____ SUPPLIED DATA

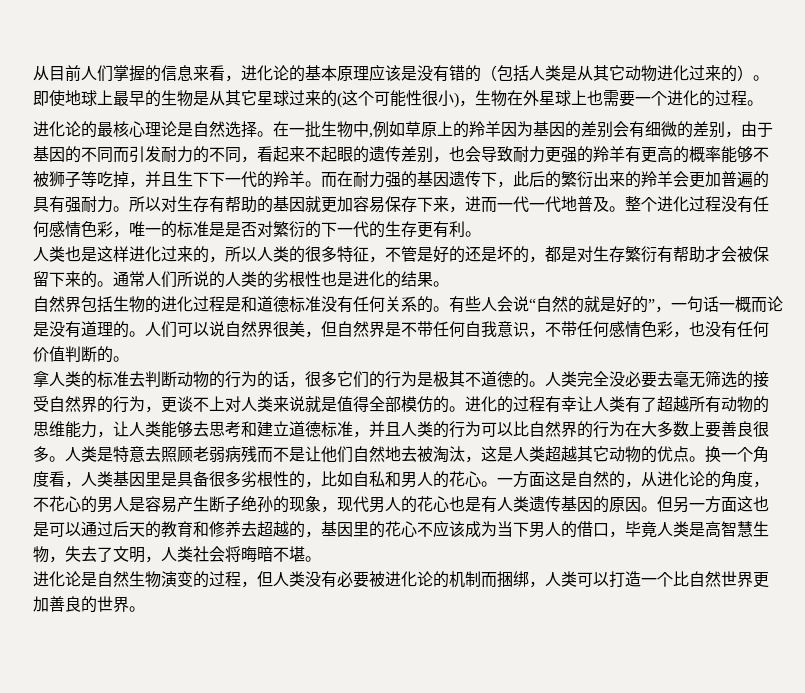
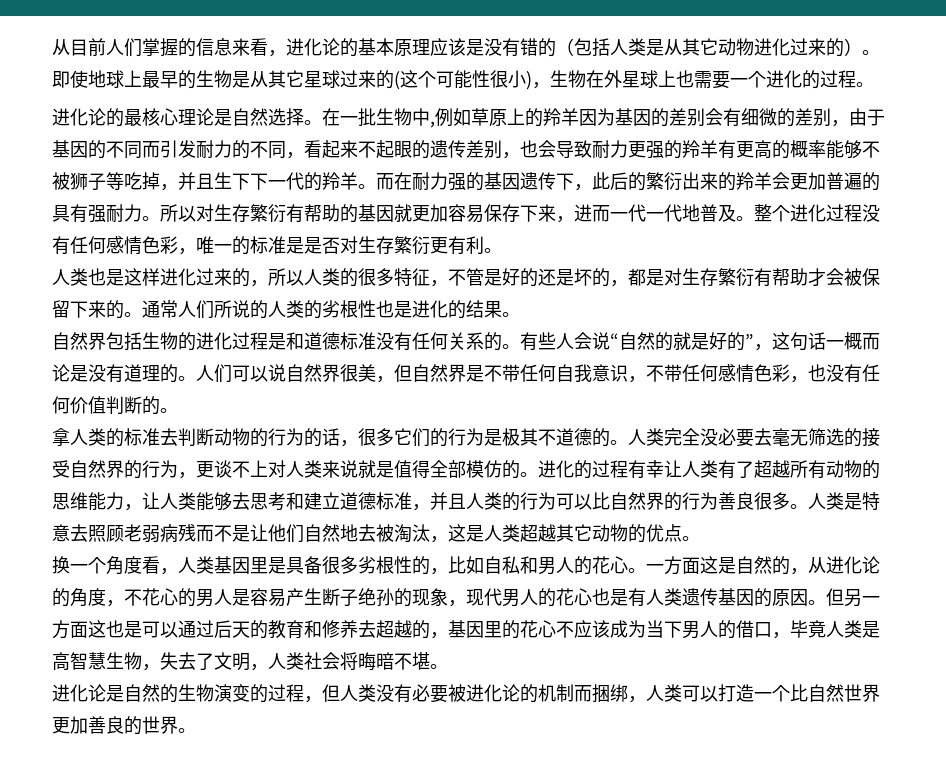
- 所以对生存有帮助的基因就更加容易保存下来，进而一代一代地普及。
+ 所以对生存繁衍有帮助的基因就更加容易保存下来，进而一代一代地普及。
- 整个进化过程没有任何感情色彩，唯一的标准是是否对繁衍的下一代的生存更有利。
+ 整个进化过程没有任何感情色彩，唯一的标准是是否对生存繁衍更有利。
- 有些人会说“自然的就是好的”，一句话一概而论是没有道理的。
+ 有些人会说“自然的就是好的”，这句话一概而论是没有道理的。
- 进化的过程有幸让人类有了超越所有动物的思维能力，让人类能够去思考和建立道德标准，并且人类的行为可以比自然界的行为在大多数上要善良很多。
+ 进化的过程有幸让人类有了超越所有动物的思维能力，让人类能够去思考和建立道德标准，并且人类的行为可以比自然界的行为善良很多。
- 人类是特意去照顾老弱病残而不是让他们自然地去被淘汰，这是人类超越其它动物的优点。换一个角度看，人类基因里是具备很多劣根性的，比如自私和男人的花心。
+ 人类是特意去照顾老弱病残而不是让他们自然地去被淘汰，这是人类超越其它动物的优点。
+ 换一个角度看，人类基因里是具备很多劣根性的，比如自私和男人的花心。
- 进化论是自然生物演变的过程，但人类没有必要被进化论的机制而捆绑，人类可以打造一个比自然世界更加善良的世界。
+ 进化论是自然的生物演变的过程，但人类没有必要被进化论的机制而捆绑，人类可以打造一个比自然世界更加善良的世界。

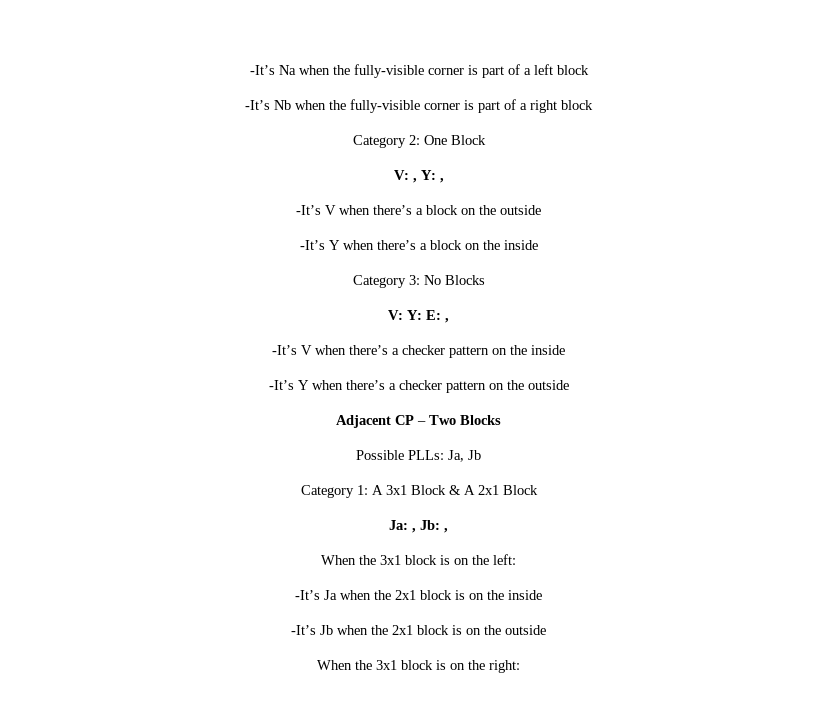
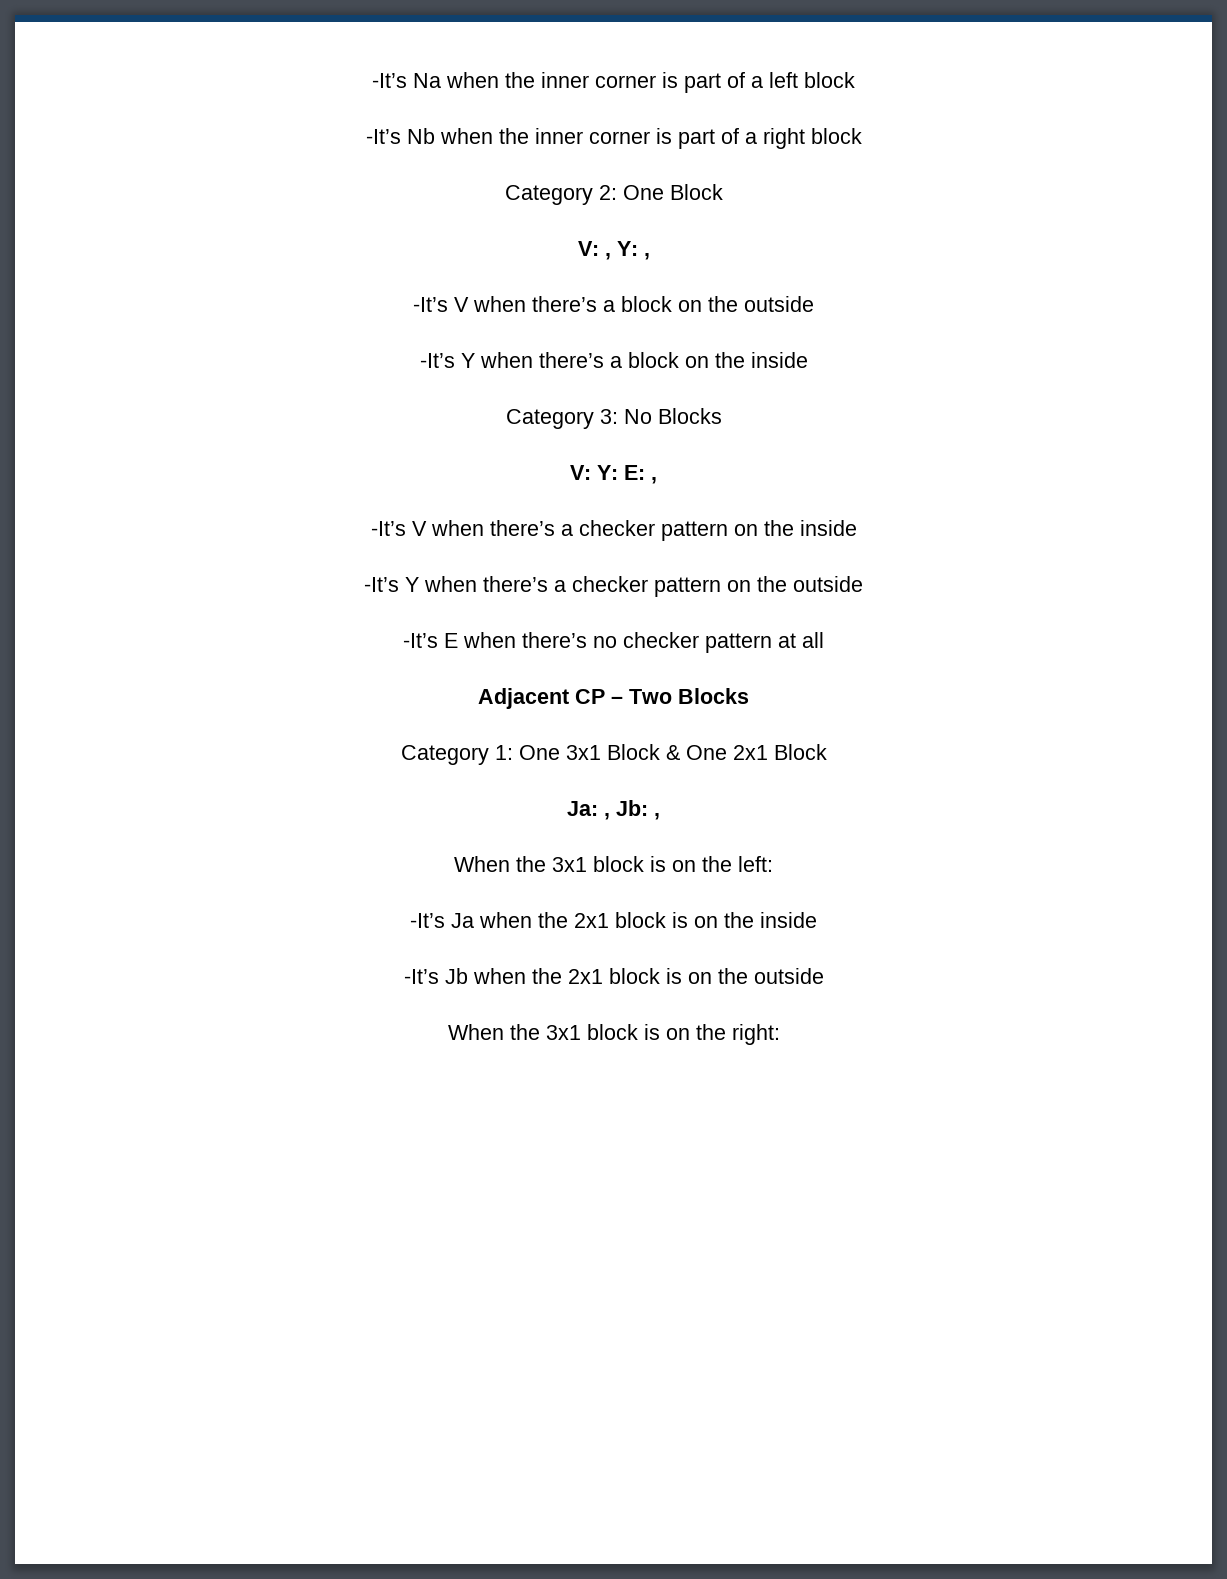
- -It’s Na when the fully-visible corner is part of a left block
+ -It’s Na when the inner corner is part of a left block
- -It’s Nb when the fully-visible corner is part of a right block
+ -It’s Nb when the inner corner is part of a right block
+ -It’s E when there’s no checker pattern at all
- Possible PLLs: Ja, Jb
- Category 1: A 3x1 Block & A 2x1 Block
+ Category 1: One 3x1 Block & One 2x1 Block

________

## YOUR TASK
Check the entries above for the word "corner" and copy every line where it turns up.

## RESULT OF THIS EXERCISE
- -It’s Na when the fully-visible corner is part of a left block
+ -It’s Na when the inner corner is part of a left block
- -It’s Nb when the fully-visible corner is part of a right block
+ -It’s Nb when the inner corner is part of a right block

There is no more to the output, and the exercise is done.